§ Action item
Transcribe exactly, and only, the lines that run from the one containing "[24,316,414,412] [image] |" through the end of the records.

Raw data section start

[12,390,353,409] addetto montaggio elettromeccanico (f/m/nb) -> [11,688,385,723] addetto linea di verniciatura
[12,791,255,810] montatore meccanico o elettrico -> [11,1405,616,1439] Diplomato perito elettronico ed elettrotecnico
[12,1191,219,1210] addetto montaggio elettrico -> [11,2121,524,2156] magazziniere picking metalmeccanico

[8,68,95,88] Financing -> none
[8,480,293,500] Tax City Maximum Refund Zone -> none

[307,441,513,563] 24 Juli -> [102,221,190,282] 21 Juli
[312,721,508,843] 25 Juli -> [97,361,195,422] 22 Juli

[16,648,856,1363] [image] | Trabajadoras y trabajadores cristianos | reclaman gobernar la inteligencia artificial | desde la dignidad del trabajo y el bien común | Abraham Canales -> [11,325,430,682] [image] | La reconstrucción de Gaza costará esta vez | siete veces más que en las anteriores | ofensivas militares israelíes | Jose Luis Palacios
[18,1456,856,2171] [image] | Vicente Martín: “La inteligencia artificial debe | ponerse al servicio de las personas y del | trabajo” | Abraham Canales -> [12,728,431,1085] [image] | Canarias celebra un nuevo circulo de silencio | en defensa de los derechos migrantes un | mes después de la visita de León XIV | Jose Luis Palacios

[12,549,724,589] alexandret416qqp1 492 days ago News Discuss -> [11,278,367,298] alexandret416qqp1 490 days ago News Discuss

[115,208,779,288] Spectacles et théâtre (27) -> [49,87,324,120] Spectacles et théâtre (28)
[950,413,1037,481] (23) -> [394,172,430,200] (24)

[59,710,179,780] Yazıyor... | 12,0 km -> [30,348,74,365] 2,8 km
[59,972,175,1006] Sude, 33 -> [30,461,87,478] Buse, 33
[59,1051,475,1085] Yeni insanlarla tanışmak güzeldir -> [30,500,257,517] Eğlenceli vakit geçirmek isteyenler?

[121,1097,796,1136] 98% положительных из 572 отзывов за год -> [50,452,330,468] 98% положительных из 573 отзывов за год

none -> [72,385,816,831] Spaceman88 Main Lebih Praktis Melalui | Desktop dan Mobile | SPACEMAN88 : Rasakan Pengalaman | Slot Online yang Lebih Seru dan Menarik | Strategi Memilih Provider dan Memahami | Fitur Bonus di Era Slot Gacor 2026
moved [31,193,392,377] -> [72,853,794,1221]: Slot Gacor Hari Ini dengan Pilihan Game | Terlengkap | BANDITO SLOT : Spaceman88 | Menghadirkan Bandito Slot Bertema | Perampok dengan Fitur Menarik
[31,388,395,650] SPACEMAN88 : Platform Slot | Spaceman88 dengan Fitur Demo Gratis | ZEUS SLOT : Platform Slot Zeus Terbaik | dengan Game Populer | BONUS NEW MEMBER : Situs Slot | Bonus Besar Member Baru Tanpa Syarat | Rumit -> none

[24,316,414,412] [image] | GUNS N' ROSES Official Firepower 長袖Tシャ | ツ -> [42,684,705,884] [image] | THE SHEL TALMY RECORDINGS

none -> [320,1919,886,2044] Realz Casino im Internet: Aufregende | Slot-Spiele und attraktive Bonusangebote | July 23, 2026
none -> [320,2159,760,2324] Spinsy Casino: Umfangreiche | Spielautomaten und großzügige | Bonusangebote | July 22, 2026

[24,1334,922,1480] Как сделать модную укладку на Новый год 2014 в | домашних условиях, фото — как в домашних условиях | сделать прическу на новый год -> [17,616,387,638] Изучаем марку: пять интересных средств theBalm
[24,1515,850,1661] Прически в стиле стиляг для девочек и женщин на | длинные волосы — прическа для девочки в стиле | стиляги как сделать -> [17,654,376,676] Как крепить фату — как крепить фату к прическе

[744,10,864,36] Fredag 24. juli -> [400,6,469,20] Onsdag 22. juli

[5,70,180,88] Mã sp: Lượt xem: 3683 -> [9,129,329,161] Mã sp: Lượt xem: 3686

Raw data section end

§ Exercise answer
[24,316,414,412] [image] | GUNS N' ROSES Official Firepower 長袖Tシャ | ツ -> [42,684,705,884] [image] | THE SHEL TALMY RECORDINGS

none -> [320,1919,886,2044] Realz Casino im Internet: Aufregende | Slot-Spiele und attraktive Bonusangebote | July 23, 2026
none -> [320,2159,760,2324] Spinsy Casino: Umfangreiche | Spielautomaten und großzügige | Bonusangebote | July 22, 2026

[24,1334,922,1480] Как сделать модную укладку на Новый год 2014 в | домашних условиях, фото — как в домашних условиях | сделать прическу на новый год -> [17,616,387,638] Изучаем марку: пять интересных средств theBalm
[24,1515,850,1661] Прически в стиле стиляг для девочек и женщин на | длинные волосы — прическа для девочки в стиле | стиляги как сделать -> [17,654,376,676] Как крепить фату — как крепить фату к прическе

[744,10,864,36] Fredag 24. juli -> [400,6,469,20] Onsdag 22. juli

[5,70,180,88] Mã sp: Lượt xem: 3683 -> [9,129,329,161] Mã sp: Lượt xem: 3686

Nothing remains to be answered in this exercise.